El rastro
Mi abuelo llegó a
Barcelona el día 1 de enero del año 1916. Tenía 16 años y había abandonado casa
y familia en una aldea de la provincia de Ourense. Del tiempo pasado, recordó
únicamente lo más elemental: el olor de los árboles, la humedad, la niebla y su
sueño de salir de allí. Su conocimiento de la madera y más aún, su pasión por
rastrear en ella a los genios que la pueblan, hizo que no dudara a la hora de
buscar colocación en una carpintería de la calle Sant Pere
més baix, donde también vivía.
Durante los días de
oscuridad provocados por la huelga de La Canadiense en 1919, conoció a la que
sería la luz de su vida, Rosa, mi abuela. Ella trabajaba en el negocio familiar
de la calle
Sombrerers , tostando y vendiendo frutos secos. El movimiento
de solidaridad que surgió a raíz de la huelga, hizo que Julio, el abuelo,
conociera a la familia de Rosa al completo y que más tarde fuera adoptado por
ella.
En el año 1922, el
abuelo fue ascendido a oficial en la carpintería y ese mismo día declaró su amor a Rosa. Se
casaron al año siguiente, un mes de septiembre de triste recuerdo, cuando el
país languidecía con el inicio de la dictadura de Primo de Rivera. El primer
hijo que tuvieron murió a los dos años de nacer y no engendraron al que sería
mi padre hasta el año 1930; Ramón nació triste, como si no pudiera competir con
la alegría desatada a raíz de la proclamación de la II República , el 14
de abril de 1931.
El olor a almendras
tostadas y a serrín acompañó la existencia de la familia que, años más tarde,
recordaba aquella época, hasta el 1936, como la más feliz de sus vidas.
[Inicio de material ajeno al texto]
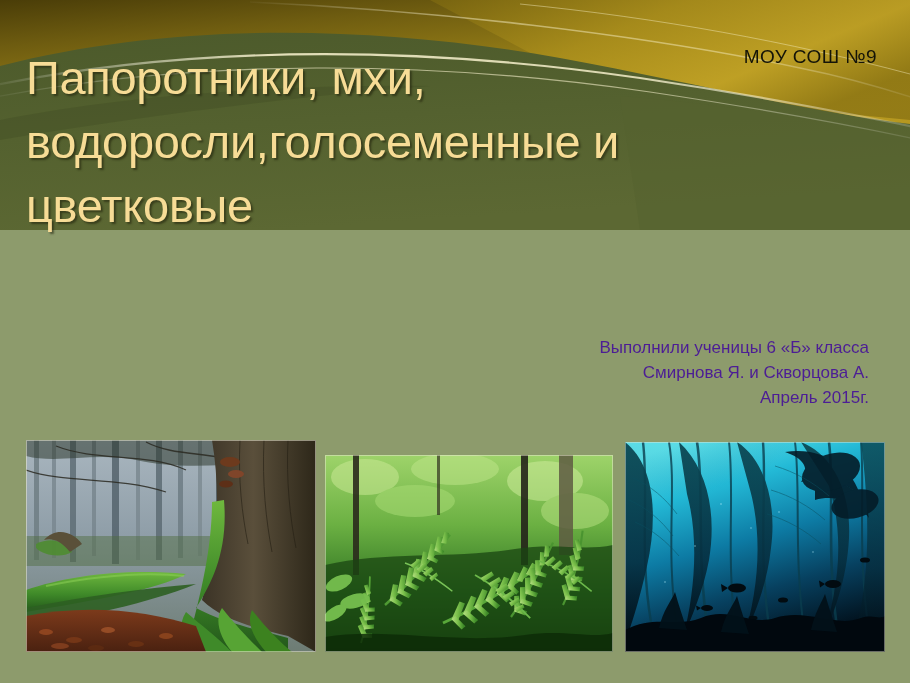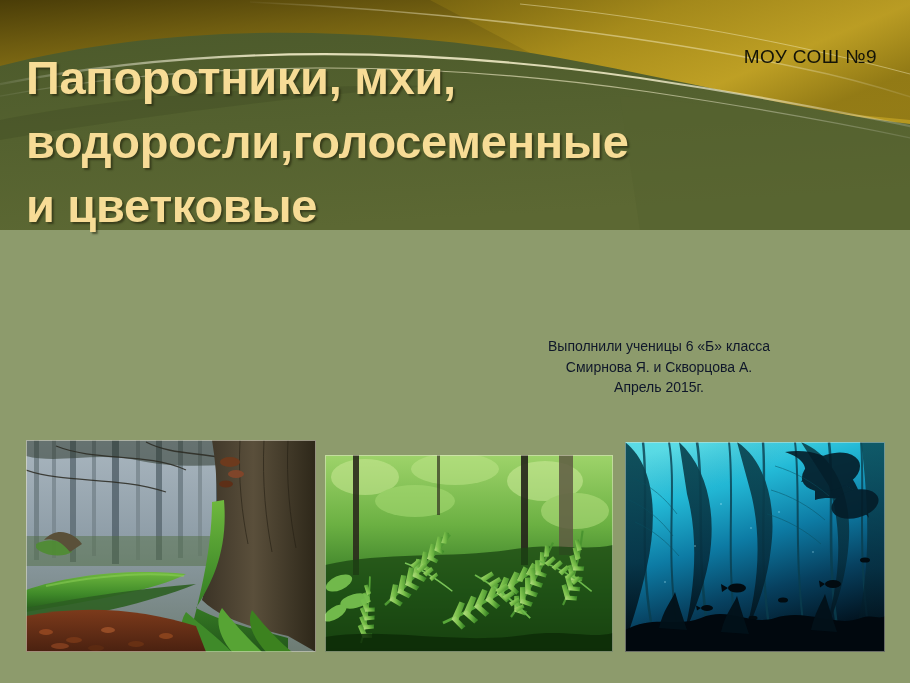"Папоротники, мхи, водоросли,голосеменные" #title { font-weight: 700 -> 400 }
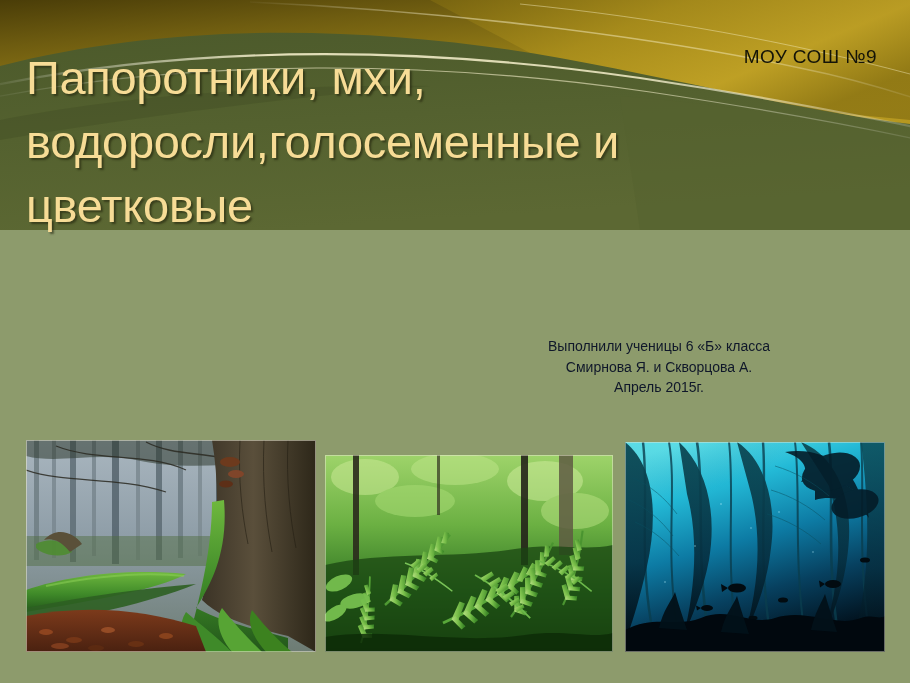"Выполнили ученицы 6 «Б» класса" #authors { color: #0f172a -> #4c1d95; font-size: 14px -> 17px; text-align: center -> right }
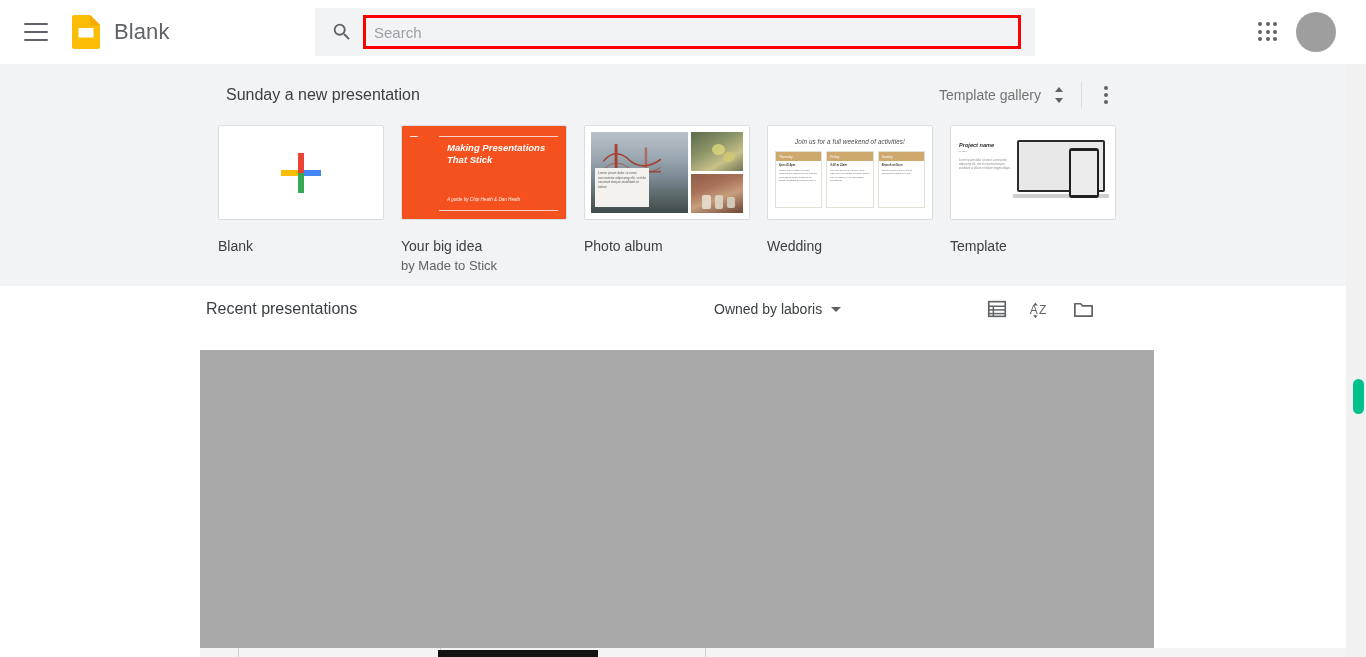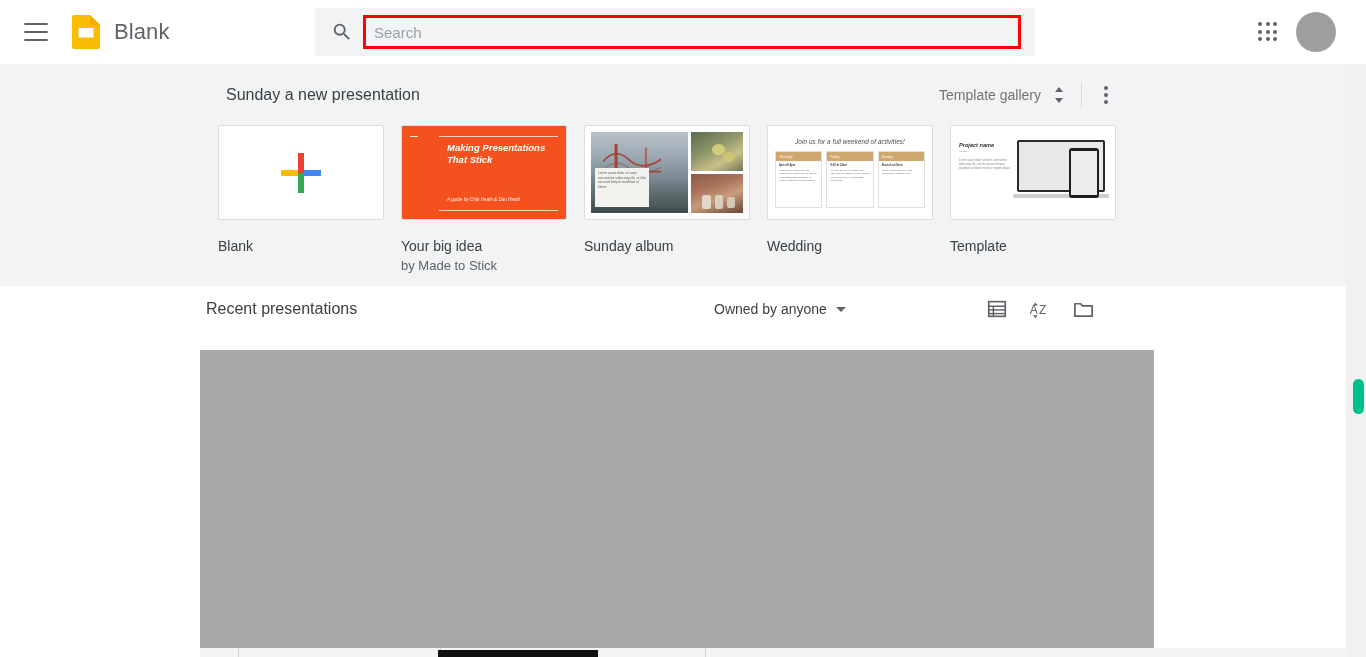"Sunday album" div.tpl-label { text: Sunday -> Photo }
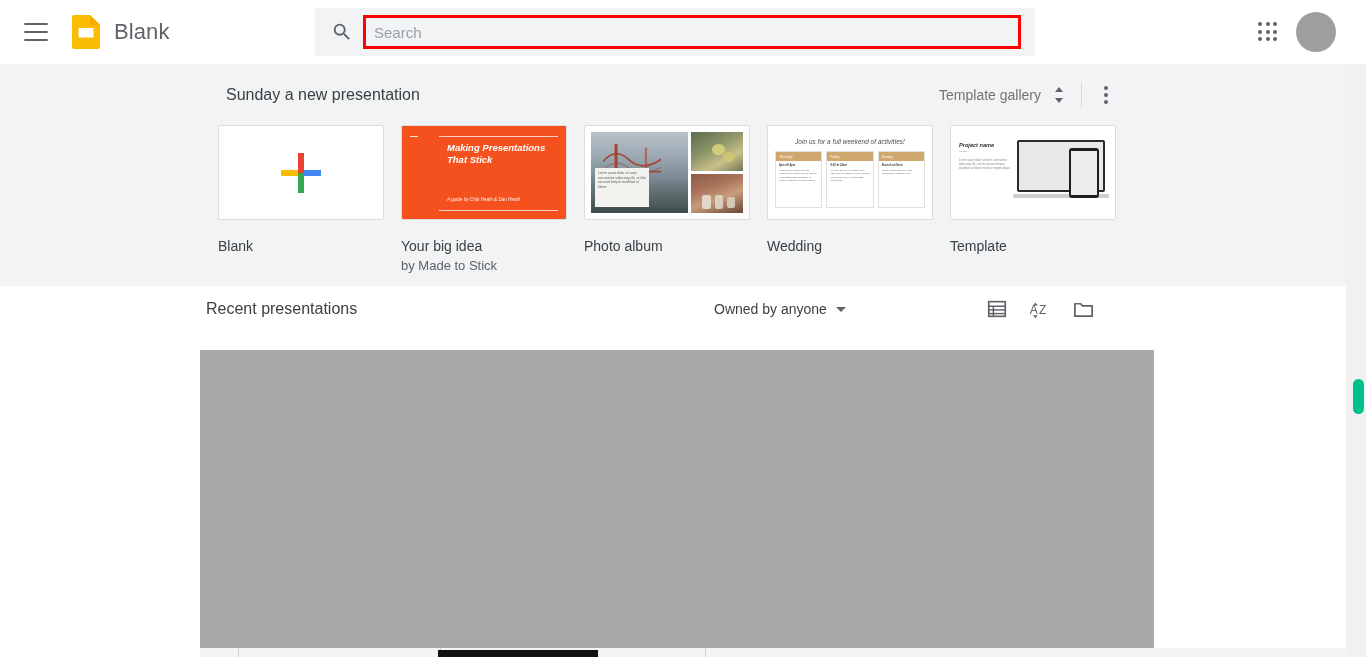"Owned by anyone" span { text: anyone -> laboris }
Después llegó la guerra y con ella la separación. Julio
partió al frente con el convencimiento de defender lo que era justo. Regresó
con las manos vacías y los sueños rotos y cuando ya en casa Rosa le miró, él vio en
sus ojos los destellos de los bombardeos y el dolor de su mujer, al relatarle
la muerte de sus padres por la bomba caída delante del cine Coliseum. El abuelo
tomó las riendas del tostador y tuvo que dejar la carpintería para sus pocos
ratos libres.
Con dos años de
posguerra a cuestas, les nació una hija que se alimentó del estraperlo, pero
que personificó la alegría nacida de la supervivencia. Todos
los domingos, durante años, la familia iba a Montjuïc o al Tibidabo. Allí el
abuelo se abrazaba a los árboles; primero los husmeaba y luego, pegaba la oreja
al tronco para, más tarde, relatar a sus hijos historias que, según decía,
ellos le explicaban. Los duendes poblaron la infancia y la adolescencia de mi
padre y de mi tía Dora. Ésta creció buscando perfumes en un barrio que olía a
miseria, hasta que un buen día, recién cumplidos los 20 años se marchó a París
para dedicarse, hasta el día de hoy, a la creación de esencias, que como era de
esperar invadieron la vida de la familia de año en año, de visita en visita,
dándonos a cada uno de nosotros la fragancia que, según Dora, nos era más
propia.
Mi hermana gemela y
yo nacimos en 1963, cuando mi tía llevaba ya dos años en París. Dora había dejado
nuestra ciudad cuando mi padre se casó con la que había sido la mejor amiga de
ella y que había sabido, desde el primer momento, extraer de él el ruido de la
alegría contenida. Mi madre trabajó siempre junto a su marido en la tienda y
fue para los abuelos, hasta que murieron, como la hija que se les escapó
buscando olores. Cuando Dora volvía a casa, desplegaba en la mesa del comedor
todas sus creaciones especiales para nosotros, sin embargo, nadie dudaba de que
sus grandes esfuerzos estuvieran destinados a encontrar una fragancia especial
para su padre.
Cada año, entre los
perfumes con olor a miel, a leche con canela, a mirra… había uno para Julio que
olía a madera limpia: de cedro, de castaño, de nogal… cada año un árbol
diferente. El abuelo, hasta que murió, le obsequiaba, mientras olía el perfume
que Dora le ofrecía, con una historia que había ido creciendo desde su última
visita.
Hace dos años que
murió Julio; acababa de cumplir los 100. Mi tía le había traído un perfume mezcla
de olores aterciopelados, de suelos empapados de agua y llenos de helechos, de troncos
humedecidos por las lluvias de Galicia y de nieblas perdidas entre los bosques.